Just as the game moved into extra time, Gabriel scored Chelsea’s third: a free kick from twenty-five yards out that swerved and dipped into the top right-hand corner of the Shelby goal. All in all, Faustino thought, the perfect reunion between Theo and his boys. Nice.
The interview with the twins took place in a private dining room at the Shelby Sheraton Hotel. After the handshakes, the boys sat down, close together, and smiled across the table, recognizing the bafflement on Faustino’s face.
“I’m Rafael,” the one on the left said.
“I’m Gabriel,” the one on the right said.
“OK,” Faustino said. “Thanks. And thanks for taking the time to talk to me.”
“You’re welcome,” the twins said, at the same time.

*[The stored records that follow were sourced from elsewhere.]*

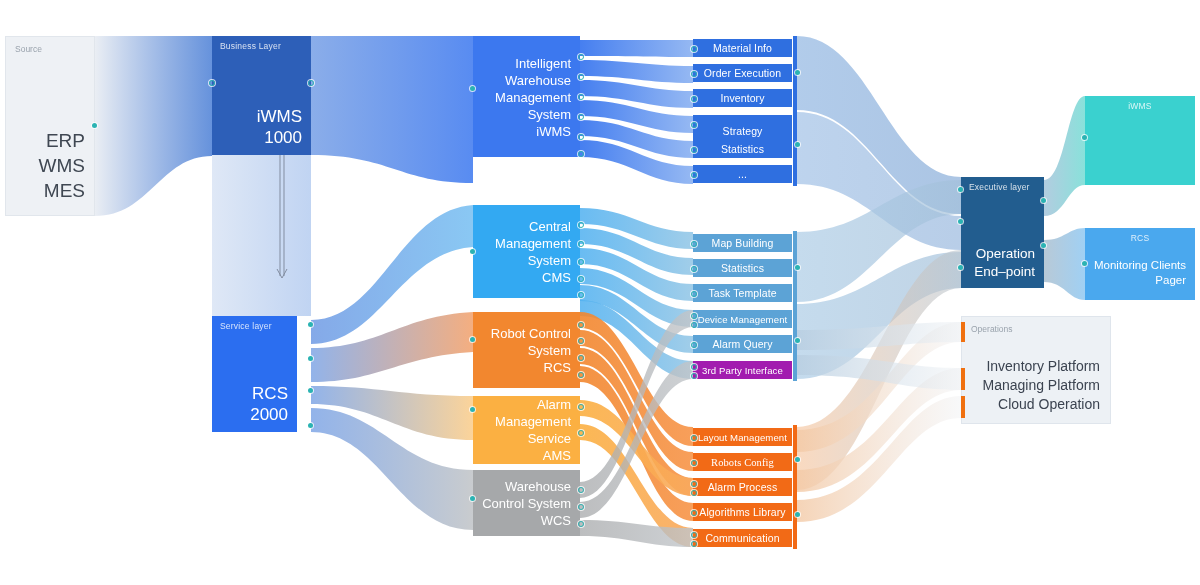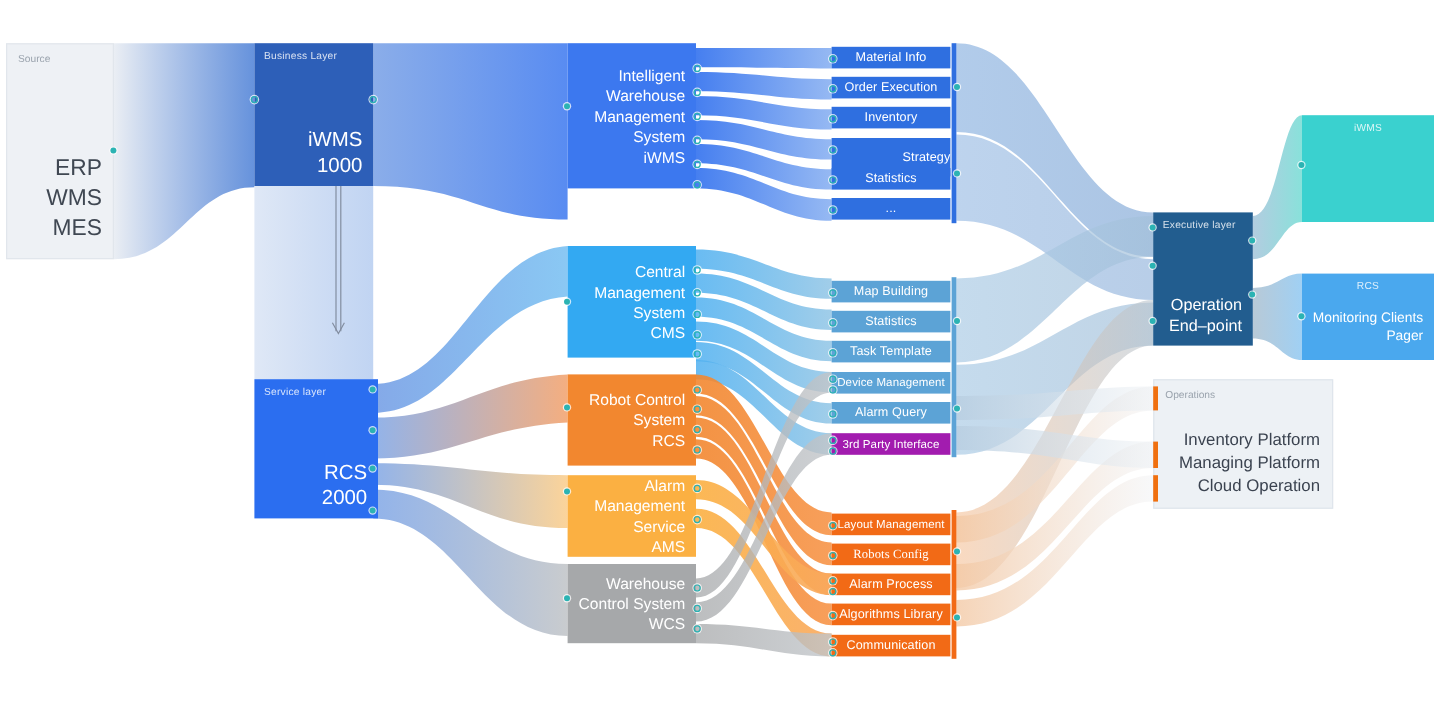--- a/index.html
+++ b/index.html
@@ -289,7 +289,7 @@
   <div class="smallbox" style="left:693px;top:89px;width:99px;height:18px;background:#2f6fe0;">
       <span>Inventory</span>
     </div>
-  <div class="smallbox" style="left:693px;top:115px;width:99px;height:32px;background:#2f6fe0;justify-content:flex-end;">
+  <div class="smallbox" style="left:693px;top:115px;width:99px;height:32px;background:#2f6fe0;">
       <span>Strategy</span>
     </div>
   <div class="smallbox" style="left:693px;top:140px;width:99px;height:18px;background:#2f6fe0;">

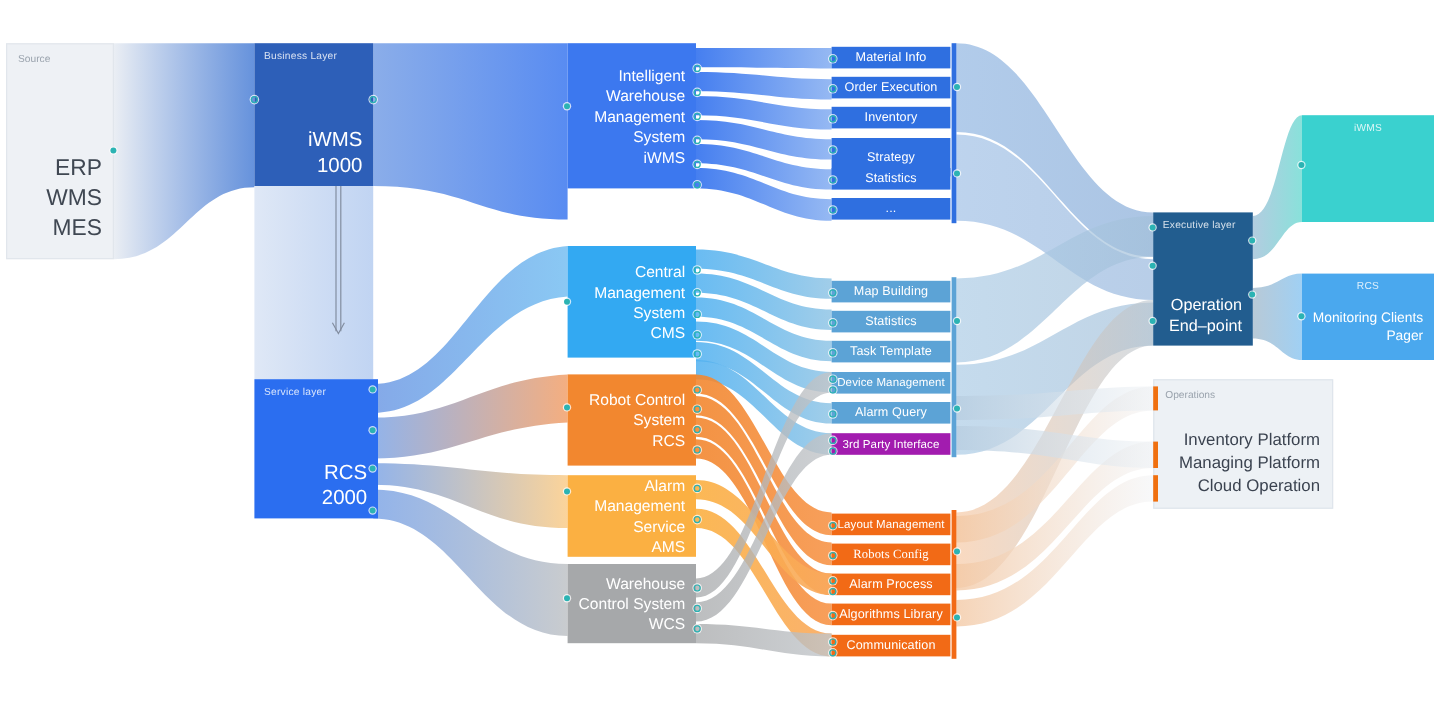--- a/index.html
+++ b/index.html
@@ -199,7 +199,7 @@
   <div class="dot hollow" style="left:209px;top:80px;"></div>
   <div class="dot hollow" style="left:308px;top:80px;"></div>
 
-  <div class="node" style="left:212px;top:316px;width:103px;height:116px;background:#2b6ef0;">
+  <div class="node" style="left:212px;top:316px;width:85px;height:116px;background:#2b6ef0;">
     <div class="cap">Service layer</div>
     <div class="big">
       <div>RCS</div>

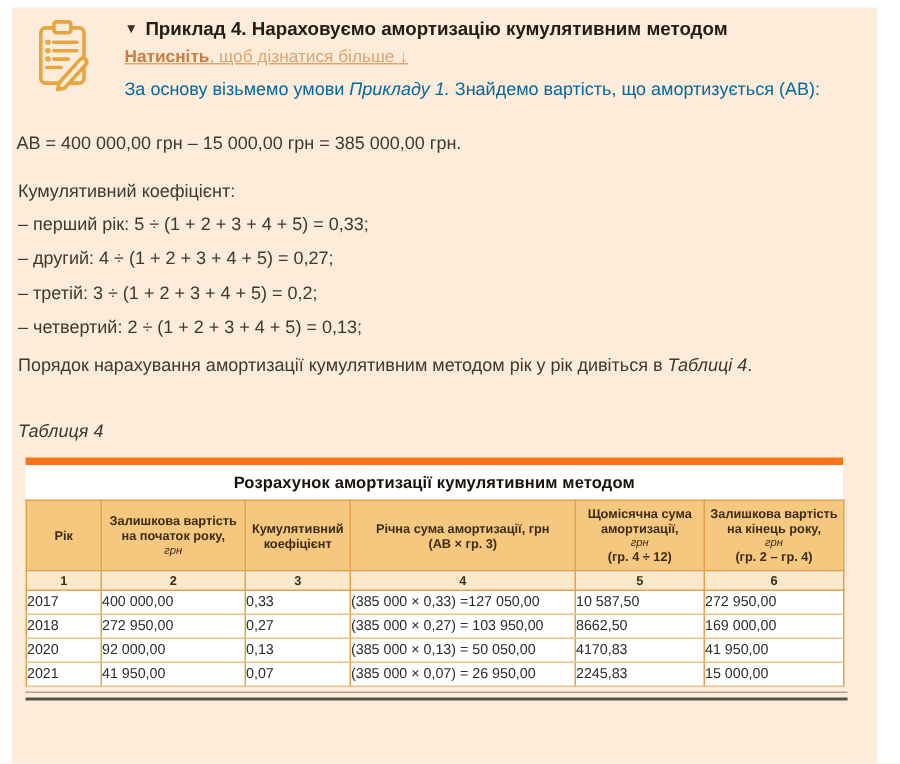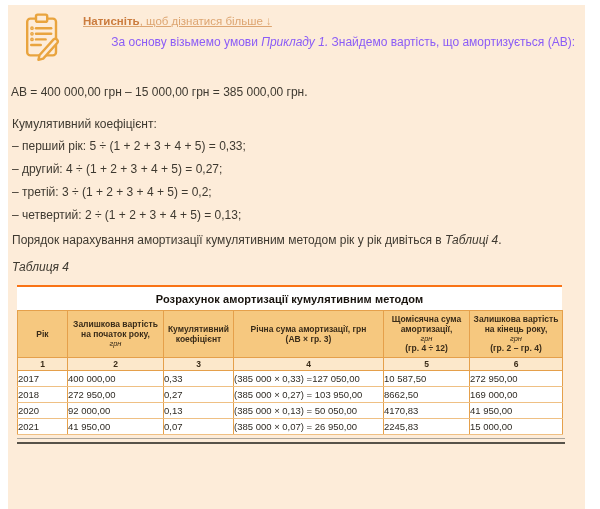--- a/index.html
+++ b/index.html
@@ -83,6 +83,9 @@
       </svg>
     </div>
     <div class="header-text">
+      <div class="h-title">
+        <span class="tri">▼</span><span>Приклад 4. Нараховуємо амортизацію кумулятивним методом</span>
+      </div>
       <div class="h-link">
         <span class="strong">Натисніть</span><span>, щоб дізнатися більше ↓</span>
       </div>

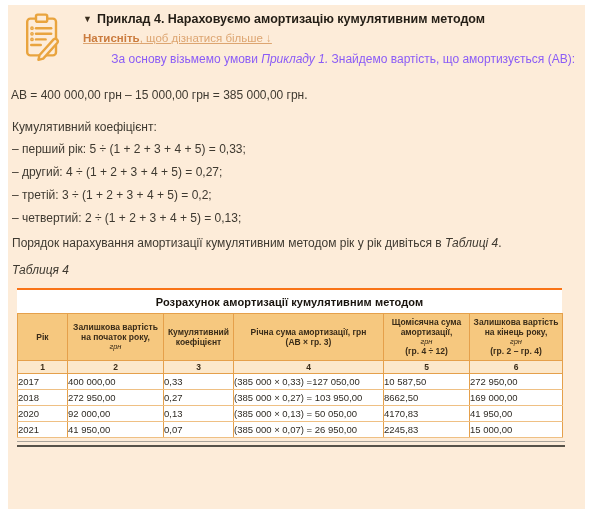--- a/index.html
+++ b/index.html
@@ -20,7 +20,7 @@
   .h-title .tri{font-size:9px;color:#3a2e1e;margin-right:5px;vertical-align:1px;}
   .h-link{margin-top:6px;font-size:11.5px;color:#dda571;cursor:pointer;text-decoration:underline;}
   .h-link .strong{font-weight:bold;color:#cb7c3e;}
-  .h-intro{margin-top:8px;font-size:12px;color:#8b5cf6;text-align:right;}
+  .h-intro{margin-top:8px;font-size:12px;color:#0369a1;}
   .h-intro .it{font-style:italic;}
   
   .content{padding:0 8px 0 3px;}

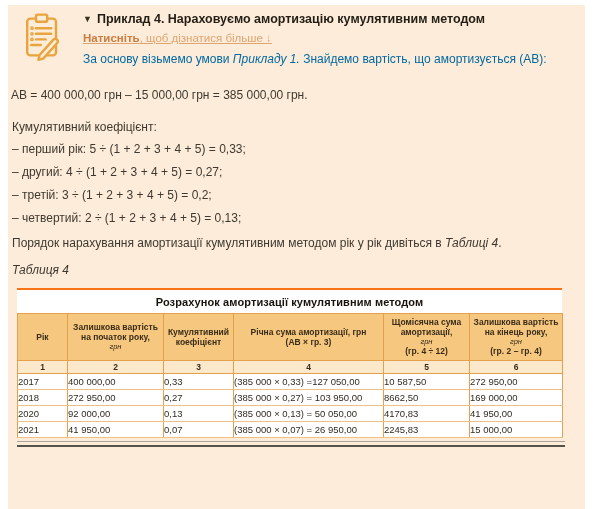--- a/index.html
+++ b/index.html
@@ -29,7 +29,7 @@
   .coefs{list-style:none;margin:4px 0 0 1px;padding:0;font-size:12px;line-height:23px;}
   .order{margin:6px 0 0 1px;font-size:12px;}
   .order .it{font-style:italic;}
-  .caption{margin:13px 0 0 1px;font-size:12px;font-style:italic;}
+  .caption{margin:30px 0 0 1px;font-size:12px;font-style:italic;}
   
   .table-wrap{
     margin:11px 0 0 9px;width:545px;background:#ffffff;

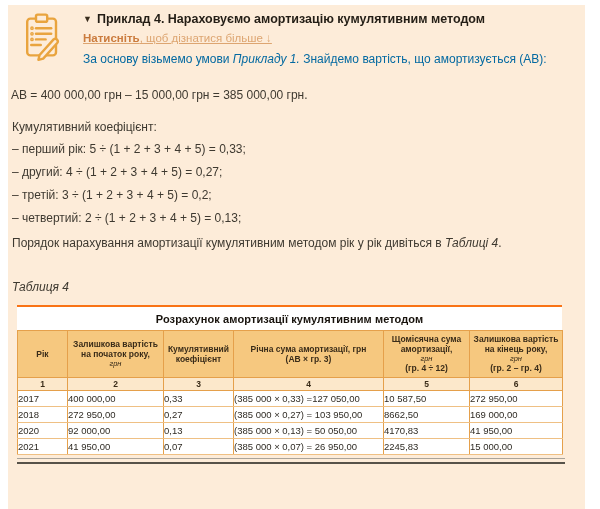--- a/index.html
+++ b/index.html
@@ -33,7 +33,7 @@
   
   .table-wrap{
     margin:11px 0 0 9px;width:545px;background:#ffffff;
-    border-top:2px solid #f97316;
+    border-top:5px solid #f97316;
   }
   .table-title{
     text-align:center;font-weight:bold;font-size:11px;color:#17120c;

“First thing I have to say is, congratulations. You both played brilliantly this evening.”
“Thank you,” Gabriel said. “God was with us today.”
“Yeah, I guess,” Faustino said. “So, as I think you know, I’d like to talk to you about living and playing in England, the cultural differences, that kind of thing. But first, if you don’t mind, I’d like to ask you about what it was like for you guys growing up in La Hoya, being raised by your cousin … um … Dolores. Your training sessions in the back yard, stuff like that. OK?”

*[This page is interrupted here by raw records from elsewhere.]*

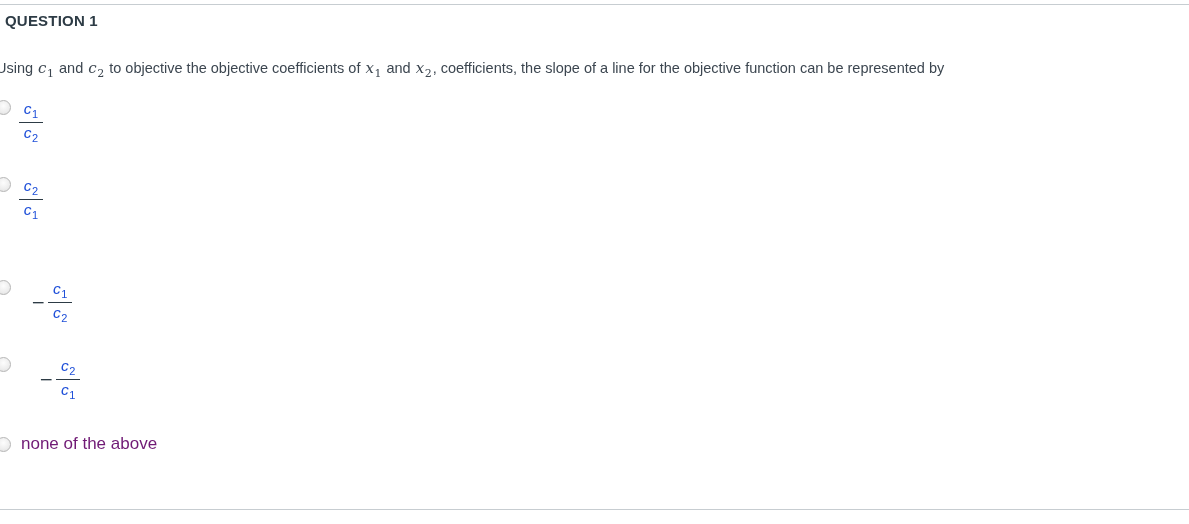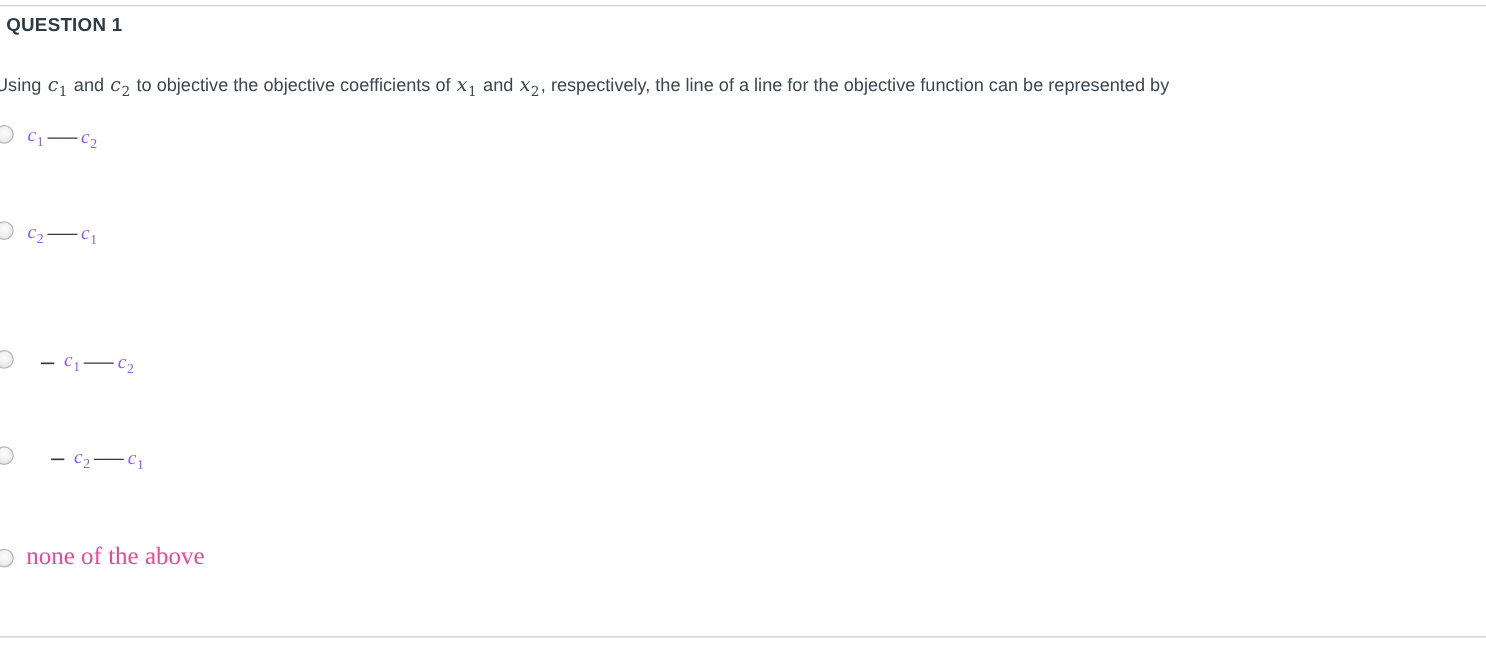--- a/index.html
+++ b/index.html
@@ -166,7 +166,7 @@
     <span>to objective the objective coefficients of</span>
     <span class="var"><span>x</span><sub>1</sub></span>
     <span>and</span>
-    <span class="var"><span>x</span><sub>2</sub></span><span>, respectively, the line of a line for the objective function can be represented by</span>
+    <span class="var"><span>x</span><sub>2</sub></span><span>, coefficients, the slope of a line for the objective function can be represented by</span>
   </div>
 
   <div class="options">

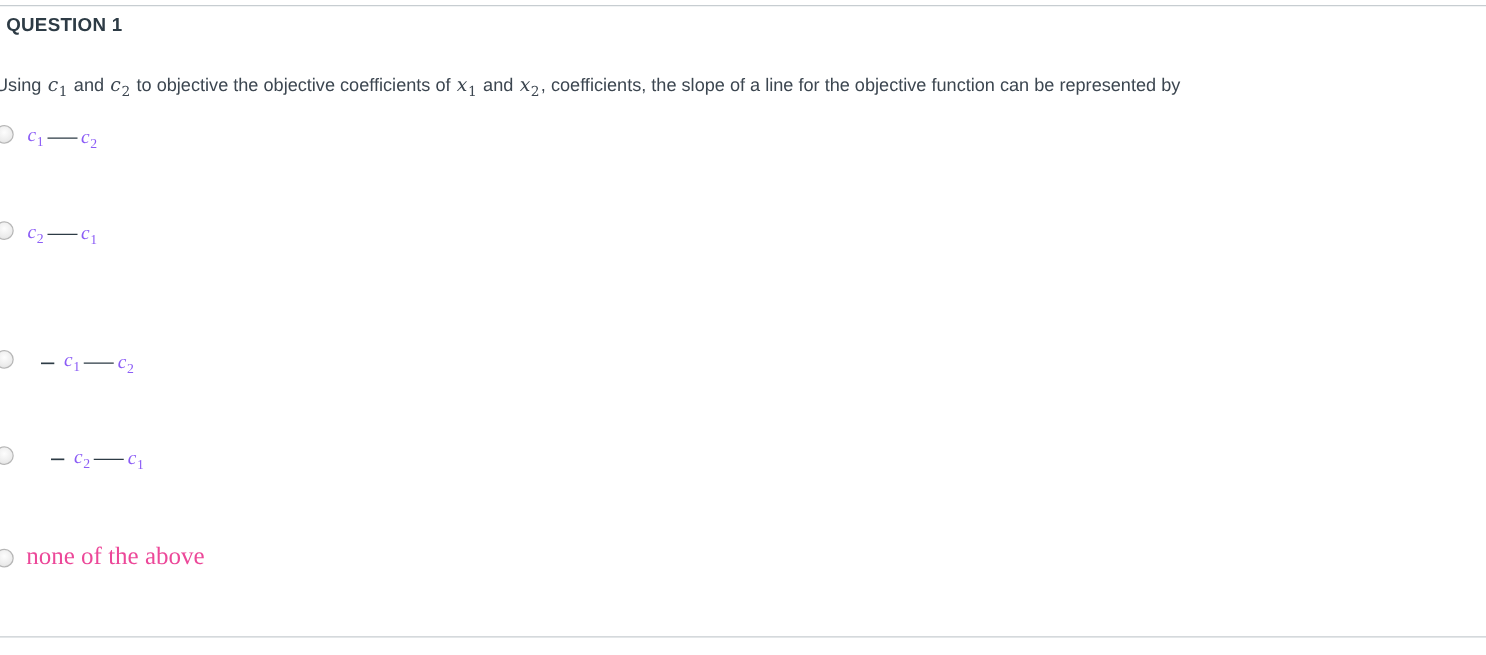--- a/index.html
+++ b/index.html
@@ -116,12 +116,12 @@
   }
   .frac {
     display: inline-flex;
-    flex-direction: row;
+    flex-direction: column;
     align-items: center;
-    font-family: Liberation Serif, serif;
+    font-family: Liberation Sans, sans-serif;
     font-style: italic;
     font-size: 15.5px;
-    color: #8b5cf6;
+    color: #1d4ed8;
     line-height: 1.18;
   }
   .frac .num { padding: 0 3px 1px 3px; }

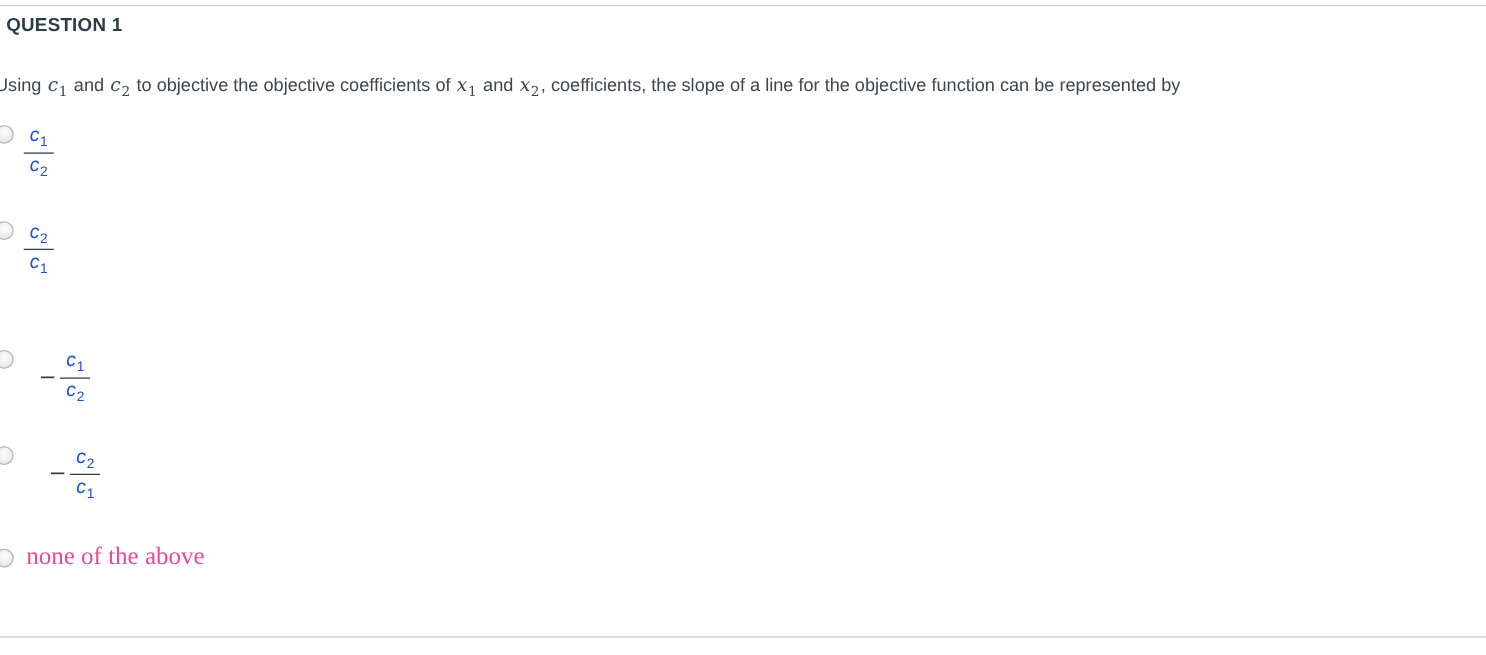--- a/index.html
+++ b/index.html
@@ -142,9 +142,8 @@
   .plain-option-text {
     margin-left: 10px;
     margin-top: -1px;
-    font-size: 20px;
-    color: #ec4899;
-    font-family: Liberation Serif, serif;
+    font-size: 17px;
+    color: #701a75;
   }
 
   .fr-gap { margin-left: 8px; }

The smiles vanished from the twins’ faces. They looked at each other, one frown the reflection of the other. Eventually, Rafael said, “How do you know these things, Señor Faustino? About Dolores and so on? We have never spoken about them.”
Faustino grinned, enjoying the moment. “Your father told me. I found it all fascinating, I must say.”
Another exchange of glances between the boys.
“You talked with our father?”
“Yes. Didn’t he mention it?”
A silence.
Then Gabriel said, “When was this?”
“This afternoon. On the train from London. I’m surprised he…” Faustino’s voice trailed off. It was as if the two boys had put on wooden masks. Identical wooden masks. What the hell is going on here? he wondered. What’s wrong?
“Is this your idea of a joke, Señor Faustino?”
“What? No. Why do you…?”
Rafael said, “Our father is dead. He died a little less than a year ago.”
“What?”
Faustino had the peculiar feeling that the floor had dropped away, and that he and his chair were suspended in space.
“But,” he stammered, “I… Wait.” He fiddled shakily with his voice recorder. “Please listen to this,” he said, pressing the play button.
For ten awful seconds, the three of them listened to … nothing. Nothing other than the muted rush and rumble of a moving train.
Faustino swore and stabbed forward. Then play again.
Nothing. Not a word.
Faustino sat staring down at the machine for a long moment. When he found the courage to lift his head, the Angels of Peru were gazing at him. The gentle smiles had returned to their faces, and now their eyes were full of forgiveness. Or was it pity?